Теории сознания | страница 56



Чем же конкретно является личный язык? Витгенштейн полностью допускает, что в некоторых смыслах личный язык возможен. К примеру, вы можете решить записывать свои секреты в дневник и изобрести некий код, чтобы переводить на него свои секреты с английского. Иногда мы браним или подбадриваем самих себя и зачастую говорим сами с собой по-английски или по-немецки. Ясно также, что молодые братья и сестры или друзья могут изобрести язык исключительно для своего собственного употребления, чтобы скрывать свое общение от других. Витгенштейн отнюдь не озабочен аргументированием против существования любого из подобных языков.

Цель Витгенштейна – найти философски значимый смысл "личного языка":

Но мыслим ли такой язык, на котором человек мог бы для собственного употребления записывать или высказывать свои внутренние переживания – свои чувства, настроения и т.д.?

– А разве мы не можем делать это на нашем обычном языке?

– Но я имел в виду не это. Слова такого языка должны относиться к тому, о чем может знать только говорящий, – к его непосредственным, личным впечатлениям. Так что другой человек не мог бы понять этот язык ("Философские исследования", с. 171, №243).[13]
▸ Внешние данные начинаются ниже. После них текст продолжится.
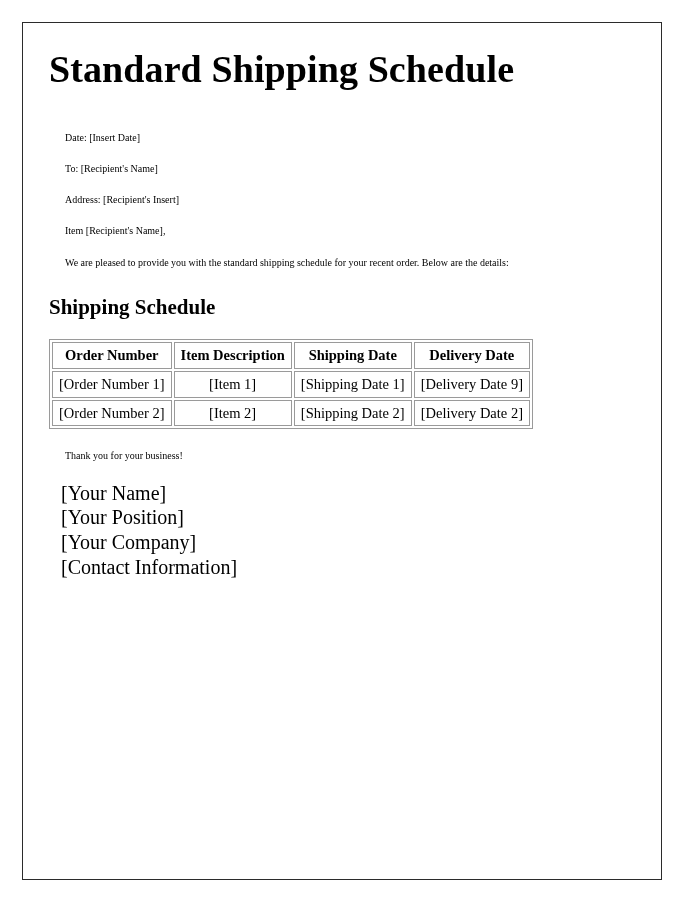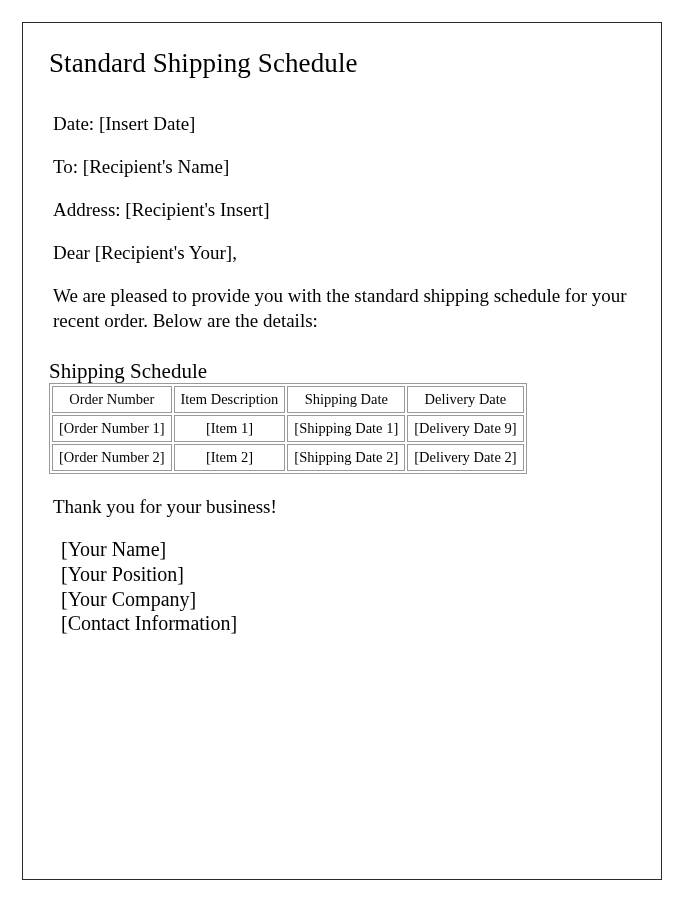--- a/index.html
+++ b/index.html
@@ -32,10 +32,10 @@
   }
 
   .doc-title {
-    font-size: 27px;
-    font-weight: normal;
+    font-size: 38px;
+    font-weight: bold;
     line-height: 1.1;
-    margin: 0 0 32px 0;
+    margin: 0 0 40px 0;
     letter-spacing: 0.1px;
   }
 

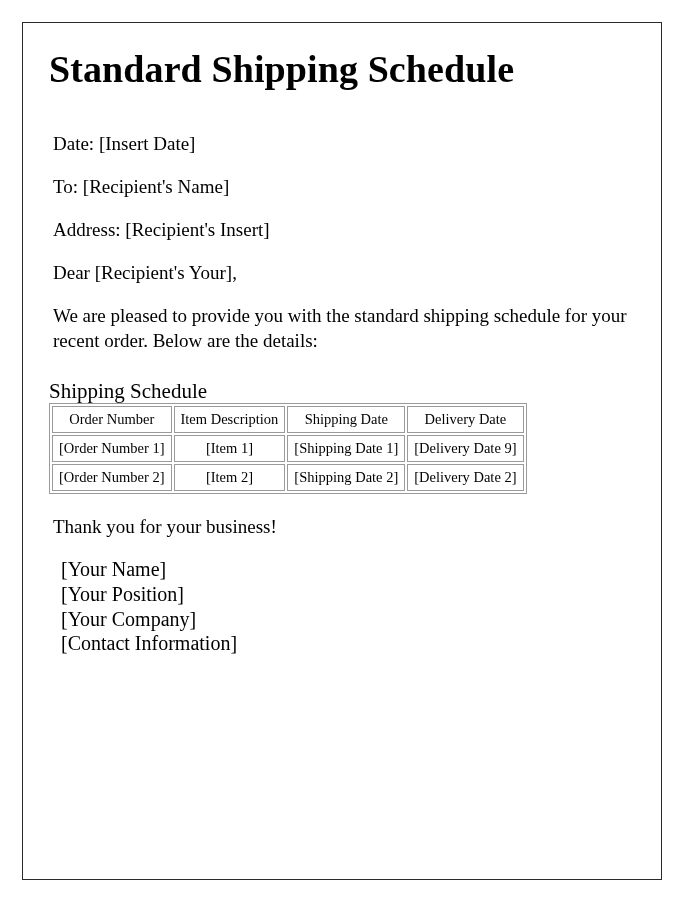--- a/index.html
+++ b/index.html
@@ -47,9 +47,9 @@
   }
 
   .para {
-    font-size: 19px;
+    font-size: 10px;
     line-height: 1.32;
-    margin: 0 0 18px 4px;
+    margin: 0 0 18px 16px;
     max-width: 578px;
   }
 

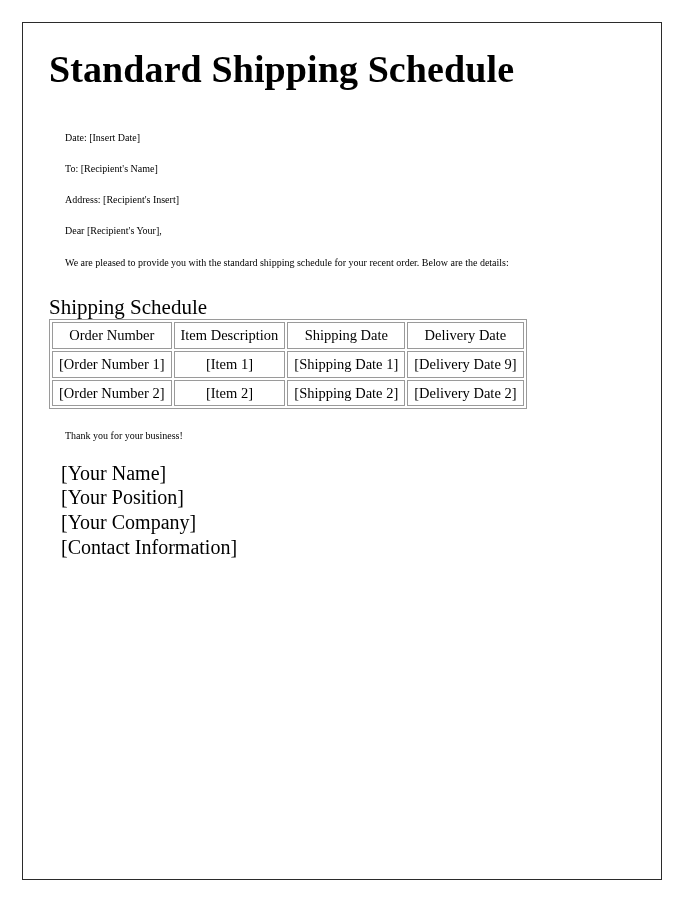--- a/index.html
+++ b/index.html
@@ -99,7 +99,7 @@
     <p class="para">To: [Recipient's Name]</p>
     <p class="para">Address: [Recipient's Insert]</p>
 
-    <p class="para">Dear [Recipient's Your],</p>
+    <p class="para">Item [Recipient's Name],</p>
 
     <p class="para">We are pleased to provide you with the standard shipping schedule for your recent order. Below are the details:</p>
 

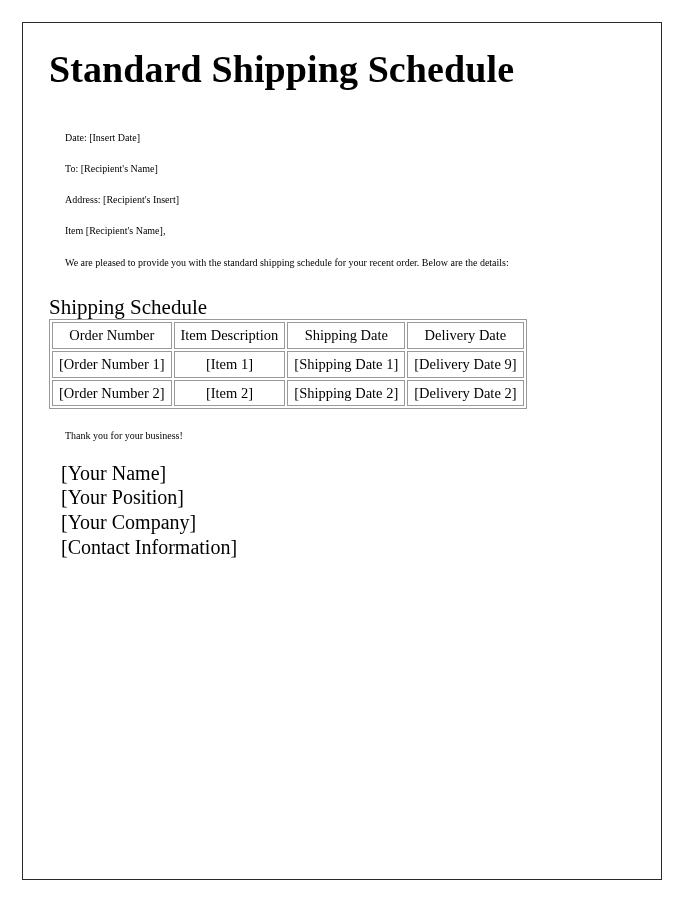--- a/index.html
+++ b/index.html
@@ -41,9 +41,9 @@
 
   .section-heading {
     font-size: 21px;
-    font-weight: normal;
+    font-weight: bold;
     line-height: 1.15;
-    margin: 26px 0 0 0;
+    margin: 26px 0 20px 0;
   }
 
   .para {

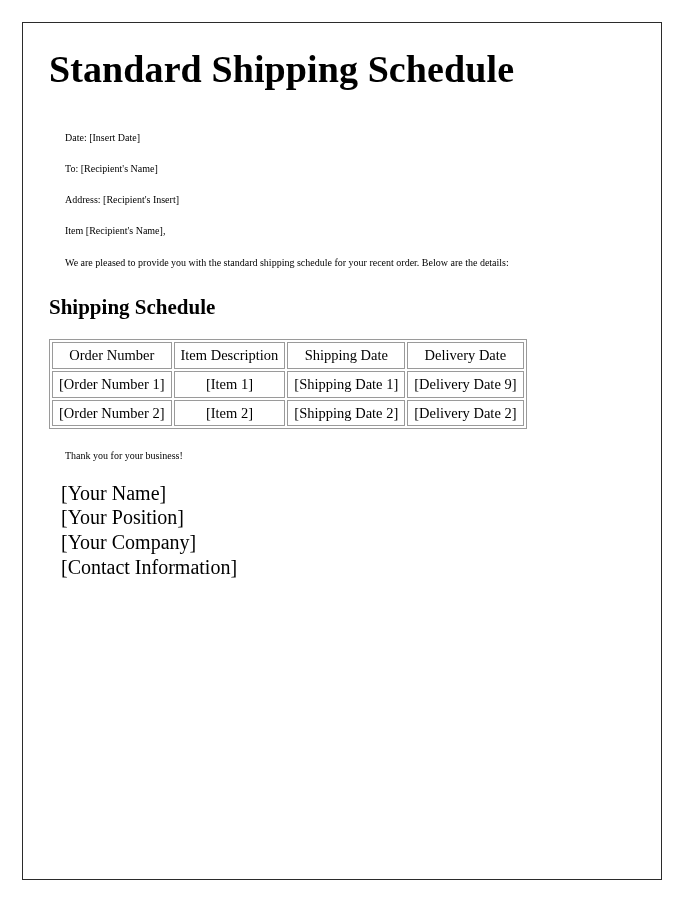--- a/index.html
+++ b/index.html
@@ -79,7 +79,7 @@
   }
 
   .schedule-table th {
-    font-weight: normal;
+    font-weight: bold;
     text-align: center;
   }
Личный язык, таким образом, обладает двумя мнимыми характеристиками: он указывает исключительно на опыт говорящего, и никто, помимо самого говорящего, не может понимать его. Подобный опыт также обладает определенными мнимыми характеристиками. Он – "внутренний", "личный" и "непосредственный", и только сам говорящий знает, что он есть и что он такое. Витгенштейн продолжает атаку на мнимую приватность опыта и значения.

ЯВЛЯЕТСЯ ЛИ ОПЫТ СУГУБО ЛИЧНЫМ?

Представим себе, что некто сказал, что его или ее ощущения индивидуальны (private) в том смысле, что "только я могу знать, действительно ли у меня что-то болит" (Ук. изд., с. 171, №246). Витгенштейн полагает, что это неверно. По его мнению, при одной интерпретации это просто ложно, при другой – бессмысленно. Ложно, поскольку другие люди часто и в самом деле знают, когда у меня что-то болит. В обыденном языке употребление глагола "знать" допускает это. Бессмысленно, поскольку фраза "я знаю, что у меня что-то болит" ничего не добавляет к фразе "у меня что-то болит", кроме, пожалуй, ударения. О знании имеет смысл говорить только тогда, когда есть вероятность сомнения или ошибки. Нет смысла говорить о сомнении в том, что у кого-то что-то болит – в его собственном случае, – поэтому также нет смысла говорить о том, что некто знает, что у него что-то болит. Примечательно, что использование глагола "знать" предполагает скорее возможность сомнения, нежели факт абсолютной достоверности.